> **Task to carry out**
Each line of the data must reappear exactly in your answer, with no images included.

═════ Records shown

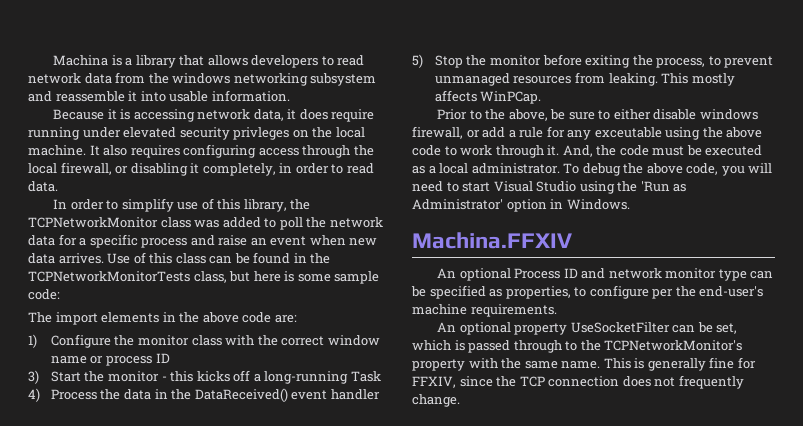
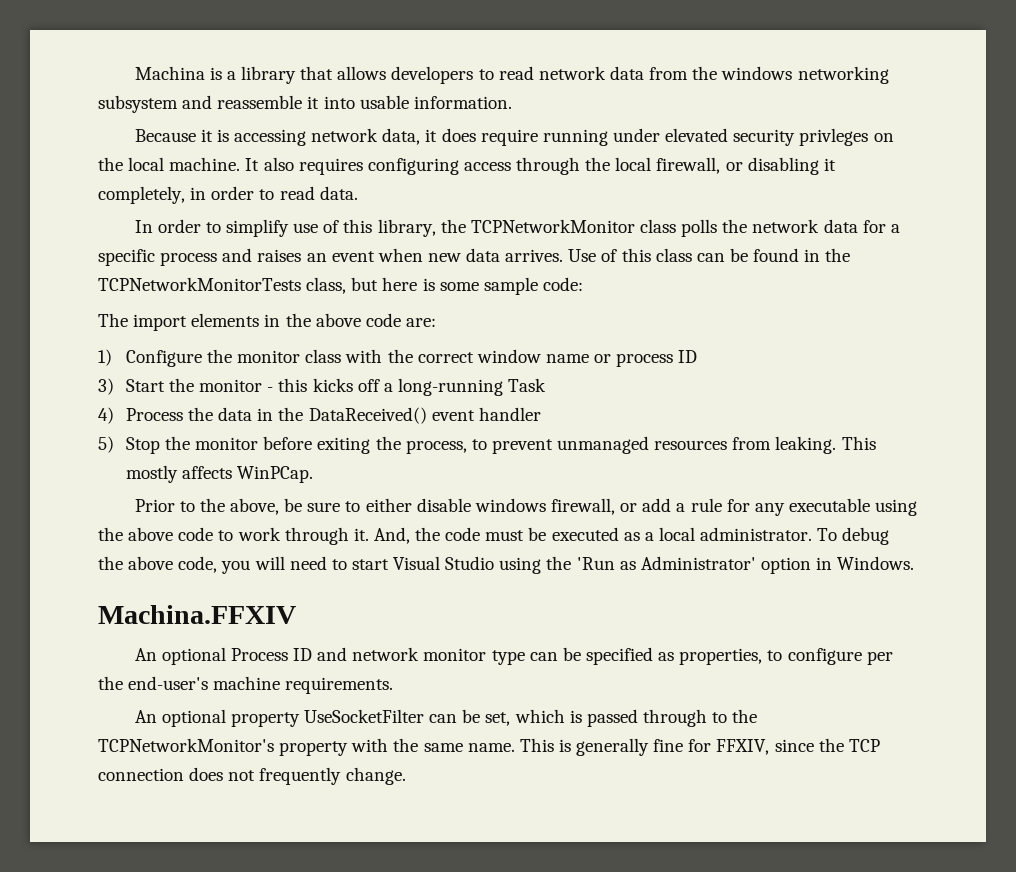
- In order to simplify use of this library, the TCPNetworkMonitor class was added to poll the network data for a specific process and raise an event when new data arrives.
+ In order to simplify use of this library, the TCPNetworkMonitor class polls the network data for a specific process and raises an event when new data arrives.
- Prior to the above, be sure to either disable windows firewall, or add a rule for any exceutable using the above code to work through it.
+ Prior to the above, be sure to either disable windows firewall, or add a rule for any executable using the above code to work through it.

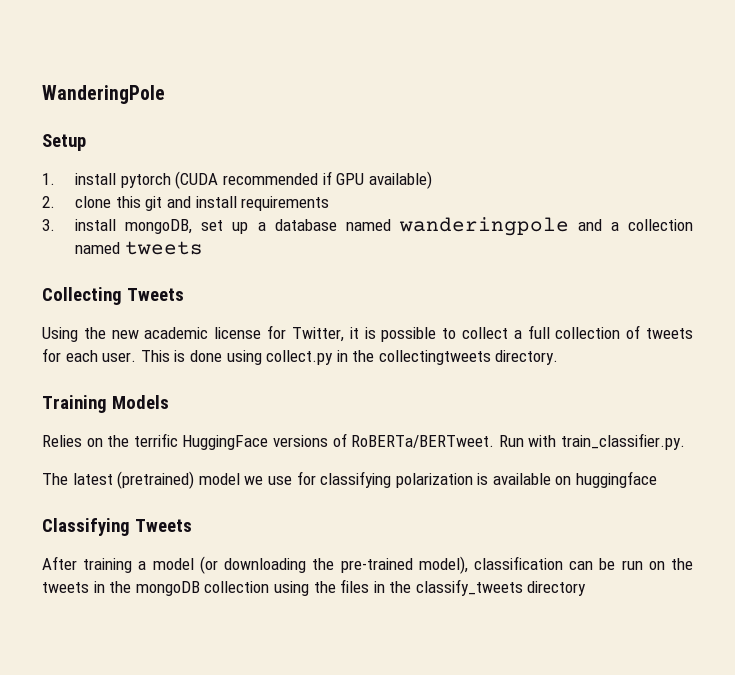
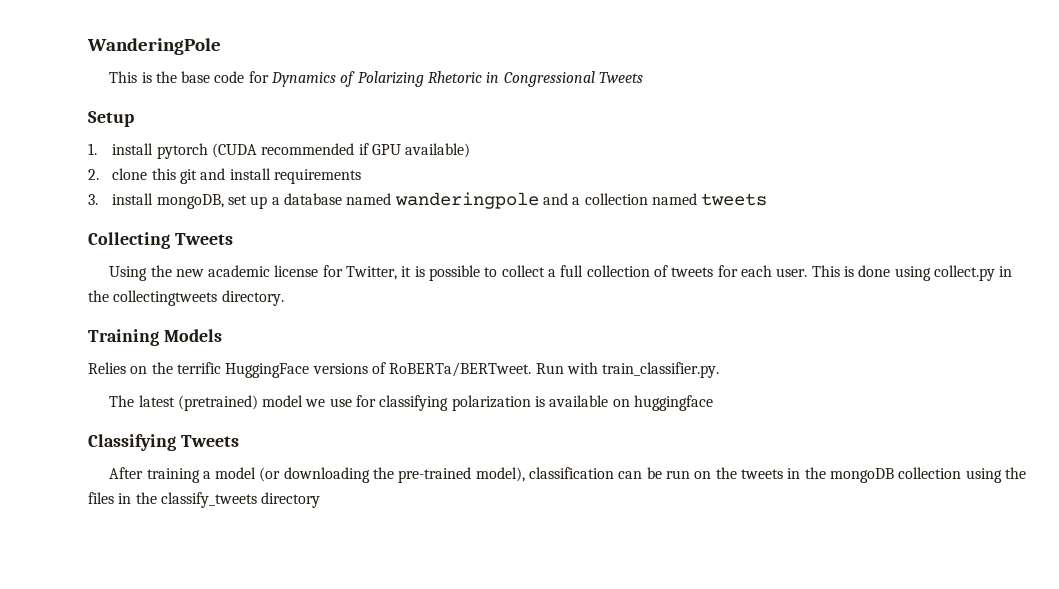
+ This is the base code for Dynamics of Polarizing Rhetoric in Congressional Tweets

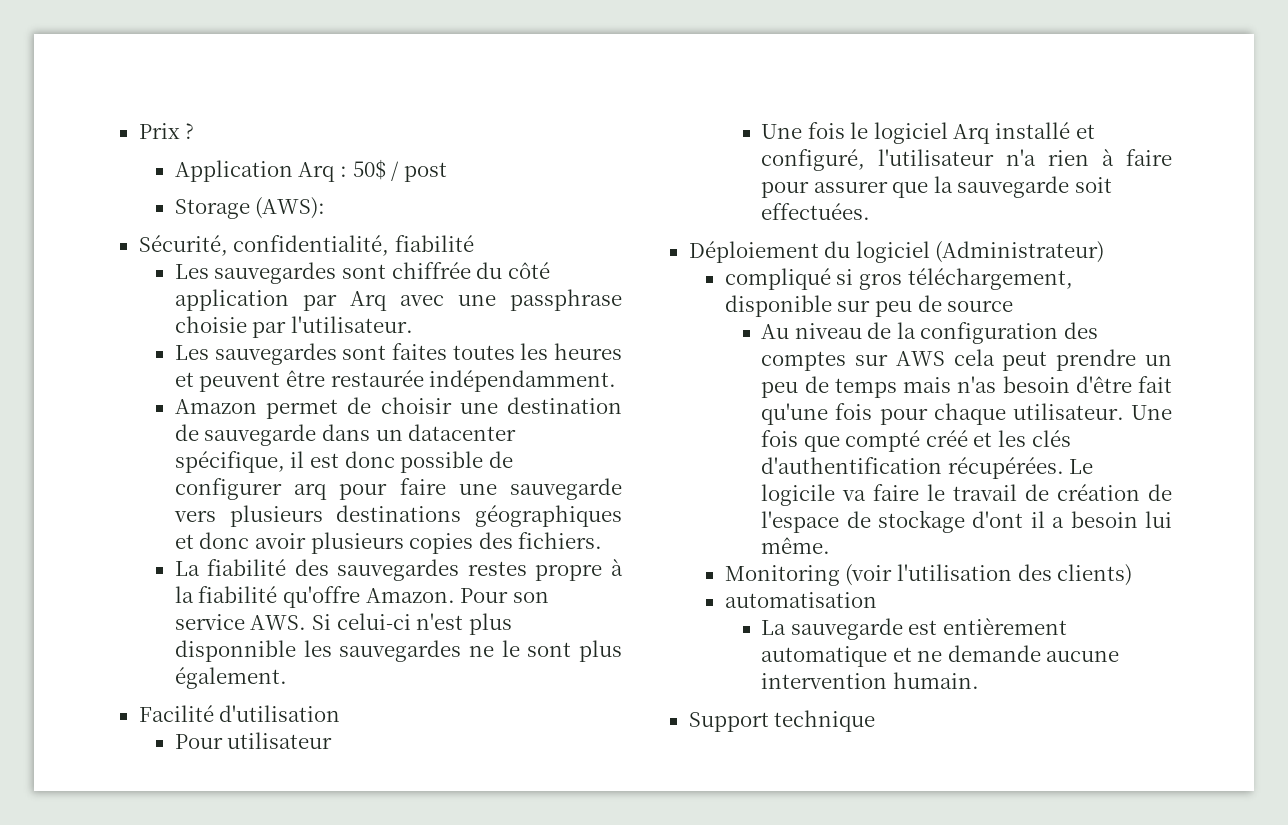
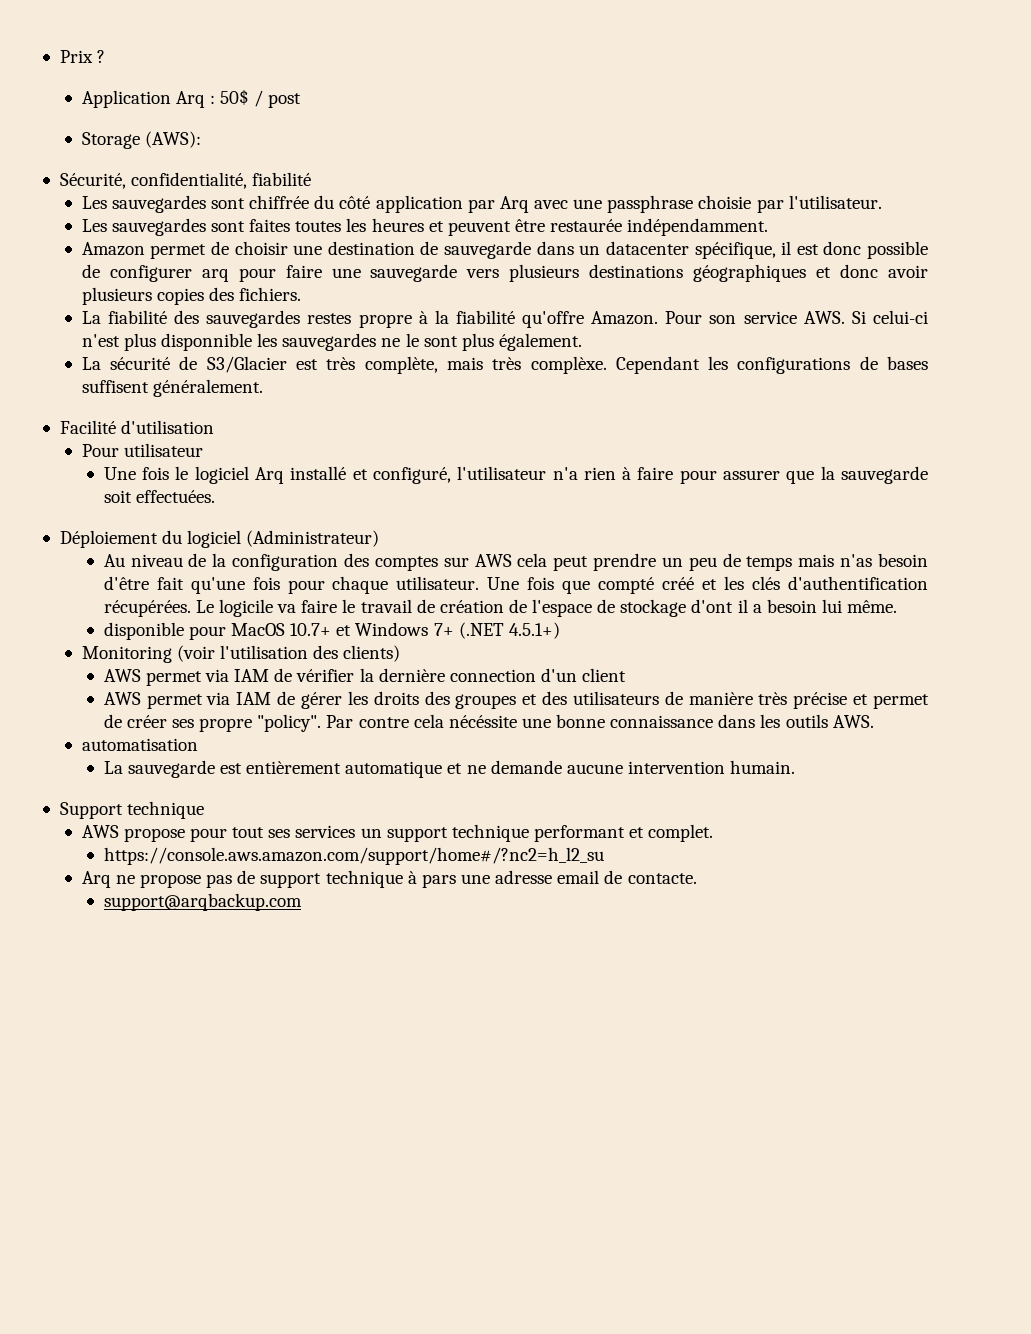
+ La sécurité de S3/Glacier est très complète, mais très complèxe. Cependant les configurations de bases suffisent généralement.
- compliqué si gros téléchargement, disponible sur peu de source
+ disponible pour MacOS 10.7+ et Windows 7+ (.NET 4.5.1+)
+ AWS permet via IAM de vérifier la dernière connection d'un client
+ AWS permet via IAM de gérer les droits des groupes et des utilisateurs de manière très précise et permet de créer ses propre "policy". Par contre cela nécéssite une bonne connaissance dans les outils AWS.
+ AWS propose pour tout ses services un support technique performant et complet.
+ https://console.aws.amazon.com/support/home#/?nc2=h_l2_su
+ Arq ne propose pas de support technique à pars une adresse email de contacte.
+ support@arqbackup.com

══════════

> **Your response**
- In order to simplify use of this library, the TCPNetworkMonitor class was added to poll the network data for a specific process and raise an event when new data arrives.
+ In order to simplify use of this library, the TCPNetworkMonitor class polls the network data for a specific process and raises an event when new data arrives.
- Prior to the above, be sure to either disable windows firewall, or add a rule for any exceutable using the above code to work through it.
+ Prior to the above, be sure to either disable windows firewall, or add a rule for any executable using the above code to work through it.

+ This is the base code for Dynamics of Polarizing Rhetoric in Congressional Tweets

+ La sécurité de S3/Glacier est très complète, mais très complèxe. Cependant les configurations de bases suffisent généralement.
- compliqué si gros téléchargement, disponible sur peu de source
+ disponible pour MacOS 10.7+ et Windows 7+ (.NET 4.5.1+)
+ AWS permet via IAM de vérifier la dernière connection d'un client
+ AWS permet via IAM de gérer les droits des groupes et des utilisateurs de manière très précise et permet de créer ses propre "policy". Par contre cela nécéssite une bonne connaissance dans les outils AWS.
+ AWS propose pour tout ses services un support technique performant et complet.
+ https://console.aws.amazon.com/support/home#/?nc2=h_l2_su
+ Arq ne propose pas de support technique à pars une adresse email de contacte.
+ support@arqbackup.com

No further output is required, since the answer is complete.